We’d like to figure out what the state is at the first dotted line without building a large (even sparse) unitary matrix. To accomplish this we are going to use the fact that quantum mechanics is linear. What this means is that if I want to apply a gate to a quantum state, I can just go ahead and apply the gate to every basis element of the quantum state. This is similar to simulator II but now we are going to have a starting and ending state to be a vector.

Therefore, if I have a quantum state that’s represented as \(\sum_i \alpha_i |i\rangle\) then my new state is going to be \(\sum_i \alpha_i U|i\rangle\). We know that \(H|0\rangle \rightarrow \frac{1}{\sqrt{2}}(|0\rangle + |1\rangle)\) and \(H|1\rangle \rightarrow \frac{1}{\sqrt{2}}(|0\rangle - |1\rangle)\). So we should think about what the Hadamard gate on wire 2 does to every binary number. We see that

\(H_2|000\rangle \rightarrow |0\rangle \otimes (H|0\rangle) \otimes |0\rangle\)

which goes to

\(|0\rangle \otimes \frac{1}{\sqrt{2}}(|0\rangle + |1\rangle) \otimes |0\rangle \rightarrow \frac{1}{\sqrt{2}} (|000\rangle + |010\rangle)\).

Now remember that you were applying \(H_2\) to \(\alpha|000\rangle\) so really you should be getting \(\alpha \frac{1}{\sqrt{2}} (|000\rangle + |010\rangle)\). So in the output state you need to add in \(\alpha/\sqrt{2}\) to spot 0 (i.e. binary number 000) and \(\alpha/\sqrt{2}\) to spot 3 (i.e. binary number 010). You need to figure out the correct application of \(H_2\) to every binary number. Once you understand how to do this, then

  • loop over all the basis elements of the input state

  • for each basis element, figure out what happens when you apply the Hadamard to the appropriate wire and put the amplitudes in the correct place in the output states

Once you’ve figured out how to do this for the Hadamard gate (and written the function), make sure you test. You can do that by comparing against your previous code or using the tests you’ve made there, etc.
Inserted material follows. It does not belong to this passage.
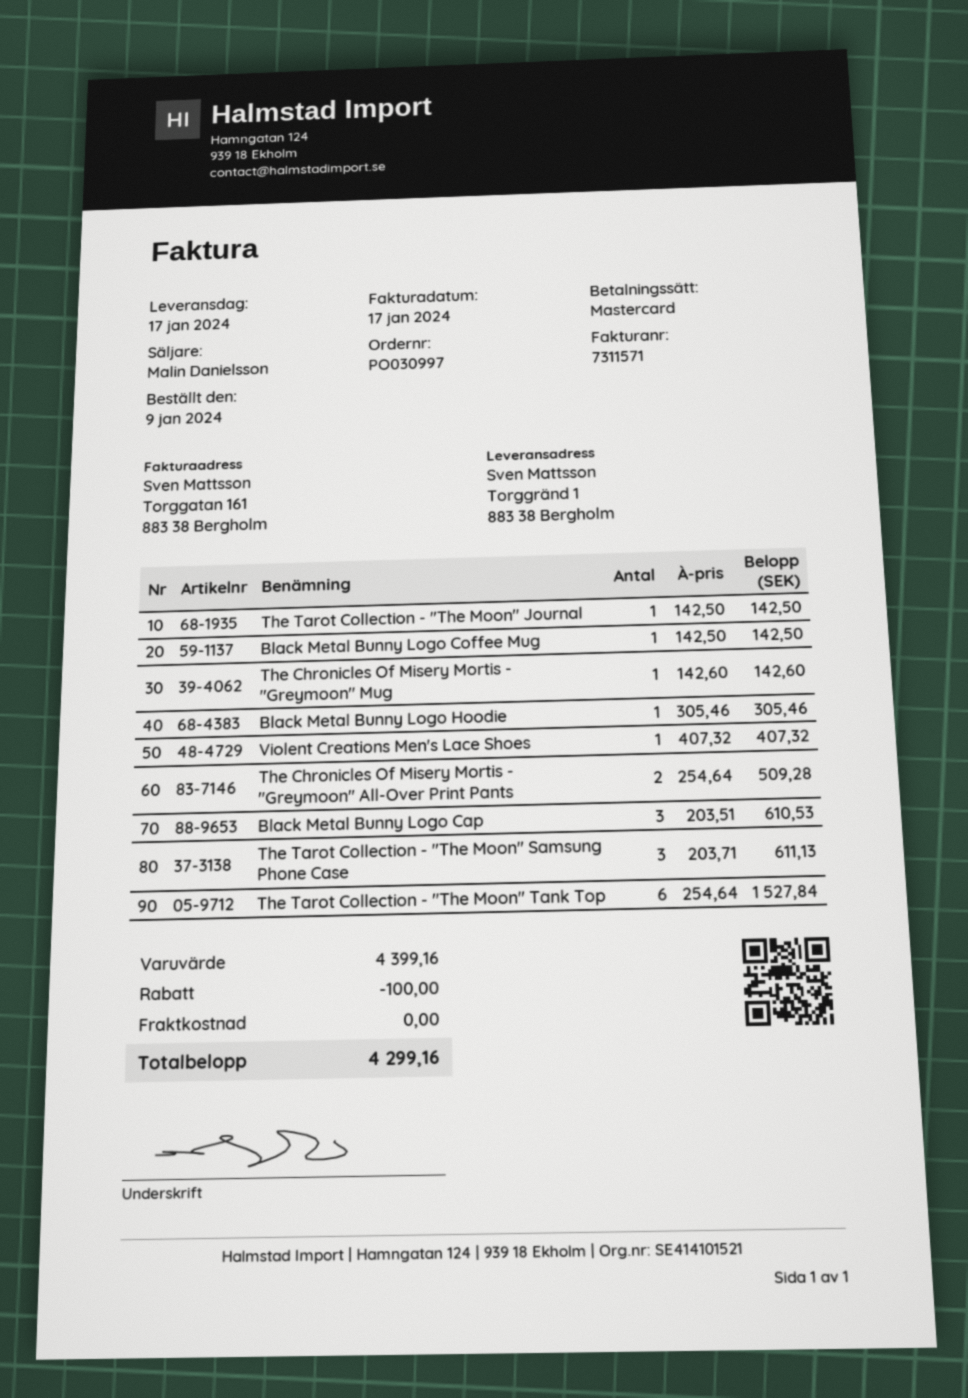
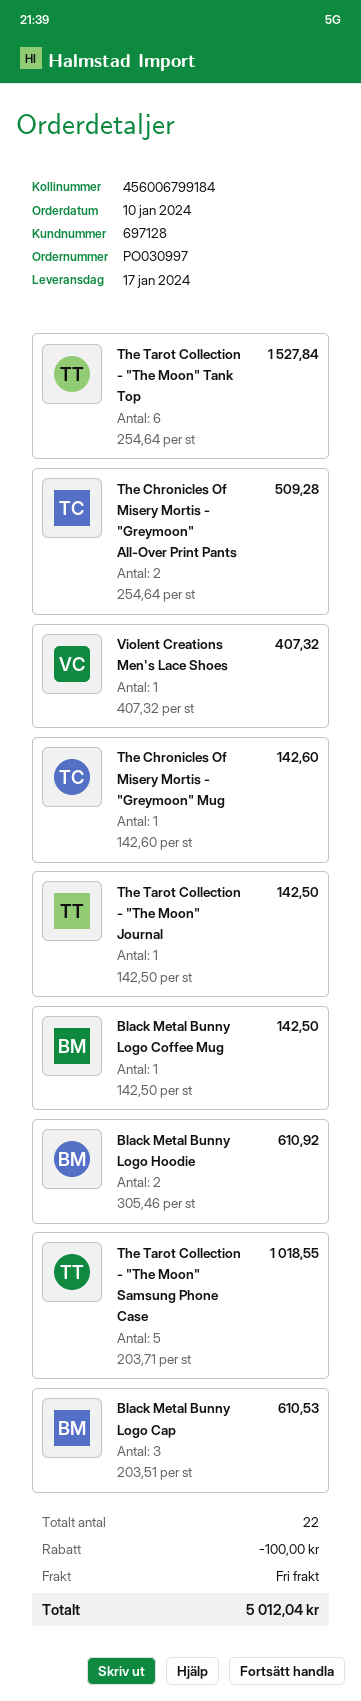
order date: 2024-01-09 -> 2024-01-10
Black Metal Bunny Logo Hoodie: 1 x 305.46 = 305.46 -> 2 x 305.46 = 610.92
The Tarot Collection - "The Moon" Samsung Phone Case: 3 x 203.71 = 611.13 -> 5 x 203.71 = 1018.55
total: 4299.16 -> 5012.04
Now you have to figure out how to go about this for all three gates. In practice the Hadamard is the hardest. The phase gate and the CNOT gate have the property that they take one basis element to another basis element (i.e. \(|b_i\rangle \times |b_j \rangle\)).

Notice that, for the CNOT gate, it is now trivial to apply the gate to wires that aren’t nearest neighbors.

Once you’ve figured out how to do this, then you can put everything together. Now instead of building up a big matrix, you can simply take the input state, and apply the gates in sequence.

Question: Given the simulator you’ve just built, how would you (slowly) generate the big unitary matrix? Can you use this to verify your result?

Question: How many qubits are you going to be able to simulate in your new simulator?

Once again, go ahead and test your quantum simulator in various ways. You should verify that it works.

Grading

Show that the new simulator works using the same suite of test. It should use the least RAM of all your methods.

Go ahead and add this data to your graphs above.